Megaupload seeks to toss piracy case
By Matthew Barakat
Topics: From the Wires, News
ALEXANDRIA, Va. (AP) — Attorneys for the file-sharing site Megaupload.com and its founder, Kim Dotcom, are challenging the federal government’s piracy case against them even before company officials have been brought to the U.S. to answer charges.
Lawyers for Megaupload on Wednesday filed papers in U.S. District Court to dismiss charges against the company. Prosecutors have charged Megaupload, Dotcom and other company officials with facilitating piracy of copyrighted movies and TV shows on a massive scale. The case is one of the biggest copyright-infringement cases ever alleged, with prosecutors charging that the piracy cost movie studios and other copyright holders at least $500 million in lost revenue.
The legal motions do not seek dismissal of the case against the individual defendants, but they do seek release of millions of dollars in frozen assets so lawyers can prepare a full defense.
The defense attorneys argue that Megaupload and its officers can’t be held criminally responsible for copyright infringement by its users. They also said the company itself cannot be charged criminally in U.S. court because it is a foreign company, based in Hong Kong, that does not even have offices in the U.S. and cannot be legally served notice of the charges.
A spokesman for the U.S. attorney for the Eastern District of Virginia declined to comment on the court filings Wednesday, saying the government will respond in court.
The filing is unusual because Dotcom and his co-defendants have not actually entered appearances in the case. Dotcom, who had his name legally changed, is currently in New Zealand fighting extradition.

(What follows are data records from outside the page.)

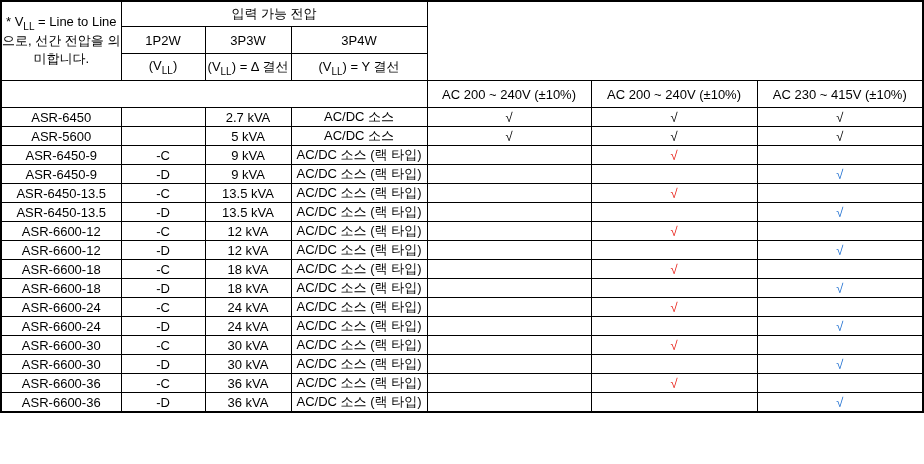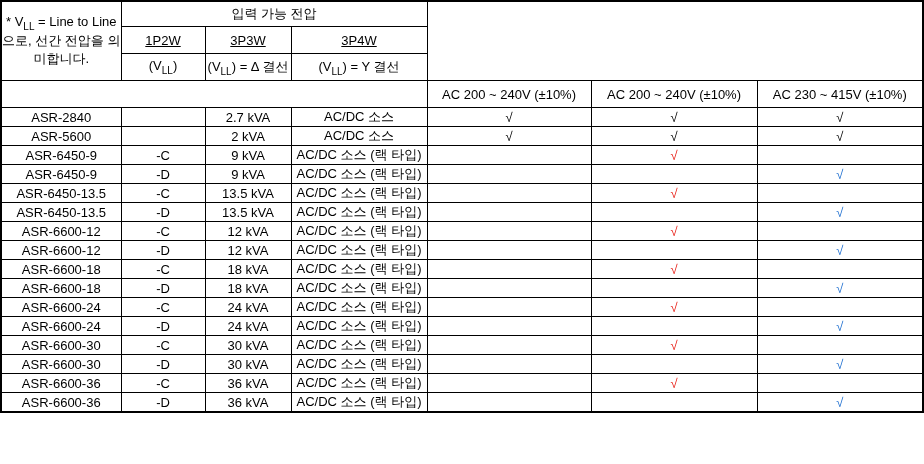--- a/index.html
+++ b/index.html
@@ -41,21 +41,20 @@
     font-size: 10px;
     vertical-align: sub;
   }
   .hdr-title {
     font-size: 14px;
     height: 24px;
   }
   .hdr-name {
     font-size: 14px;
     height: 26px;
-    text-decoration: underline;
   }
   .hdr-vll {
     font-size: 13px;
     height: 26px;
   }
   .hdr-vll .sub {
     font-size: 10px;
     vertical-align: sub;
   }
   .hdr-volt {
@@ -132,32 +131,32 @@
     </tr>
     <tr>
       <td colspan="4" class="hdr-volt"></td>
       <td class="hdr-volt">AC 200 ~ 240V (±10%)</td>
       <td class="hdr-volt">AC 200 ~ 240V (±10%)</td>
       <td class="hdr-volt">AC 230 ~ 415V (±10%)</td>
     </tr>
   </thead>
   <tbody id="tbody">
       <tr class="gray-row">
-        <td class="c-model ">ASR-2840</td>
+        <td class="c-model ">ASR-6450</td>
         <td class="c-suffix "></td>
         <td class="c-kva ">2.7 kVA</td>
         <td class="c-type ">AC/DC 소스</td>
         <td class="check black">√</td>
         <td class="check black">√</td>
         <td class="check black">√</td>
       </tr>
       <tr class="gray-row">
         <td class="c-model ">ASR-5600</td>
         <td class="c-suffix "></td>
-        <td class="c-kva ">2 kVA</td>
+        <td class="c-kva ">5 kVA</td>
         <td class="c-type ">AC/DC 소스</td>
         <td class="check black">√</td>
         <td class="check black">√</td>
         <td class="check black">√</td>
       </tr>
       <tr>
         <td class="c-model red-txt">ASR-6450-9</td>
         <td class="c-suffix red-txt">-C</td>
         <td class="c-kva red-txt">9 kVA</td>
         <td class="c-type red-txt">AC/DC 소스 (랙 타입)</td>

Ira Rothken, one of Megaupload and Dotcom’s lawyers, said Dotcom is exercising his legal rights by challenging extradition in New Zealand, and shouldn’t be punished for doing so by having his assets frozen and making it difficult for his lawyers to fully represent him.
The seizure of more than $67 million in assets is especially egregious, Rothken said, because the case against Megaupload and Dotcom is weak.
In court papers, Rothken and the defense team called the criminal charges “an experiment in stretching U.S. criminal law well past the breaking point.”
The U.S. government, in its indictment, alleges that Megaupload was more than a neutral bystander to the illegal conduct of its users. The government alleges that the whole structure of Megaupload was designed to facilitate copyright infringement and reward users who uploaded popular movies and TV shows for public consumption.
Before it was shut down in January, Megaupload was one of the world’s most popular websites, with millions of users who stored data with the site, either for free or by paying for premium service. The cache of data stored on Megaupload is roughly equivalent to half of the entire Library of Congress, according to court records. While the government does not dispute that some users of Megaupload were perfectly legitimate, prosecutors and lobbying groups such as the Motion Picture Association of America believe that the vast majority of the 25 million gigabytes stored on Megaupload’s servers is content that was copied and shared in violation of copyright laws.
The flamboyant Dotcom made a particularly high-profile target. Dotcom, a German who was born as Kim Schmitz and convicted of computer fraud and manipulating the stock price of an Internet startup but never served jail time, moved to New Zealand and lived something of a playboy lifestyle from his $24 million mansion. He even became the world’s highest-rated player of the popular video game “Call of Duty: Modern Warfare 3.”
A judge in New Zealand this week ordered the U.S. government to share its evidence against Megaupload and Dotcom so he can evaluate whether the U.S. request for extradition is valid. The extradition hearing is set for August.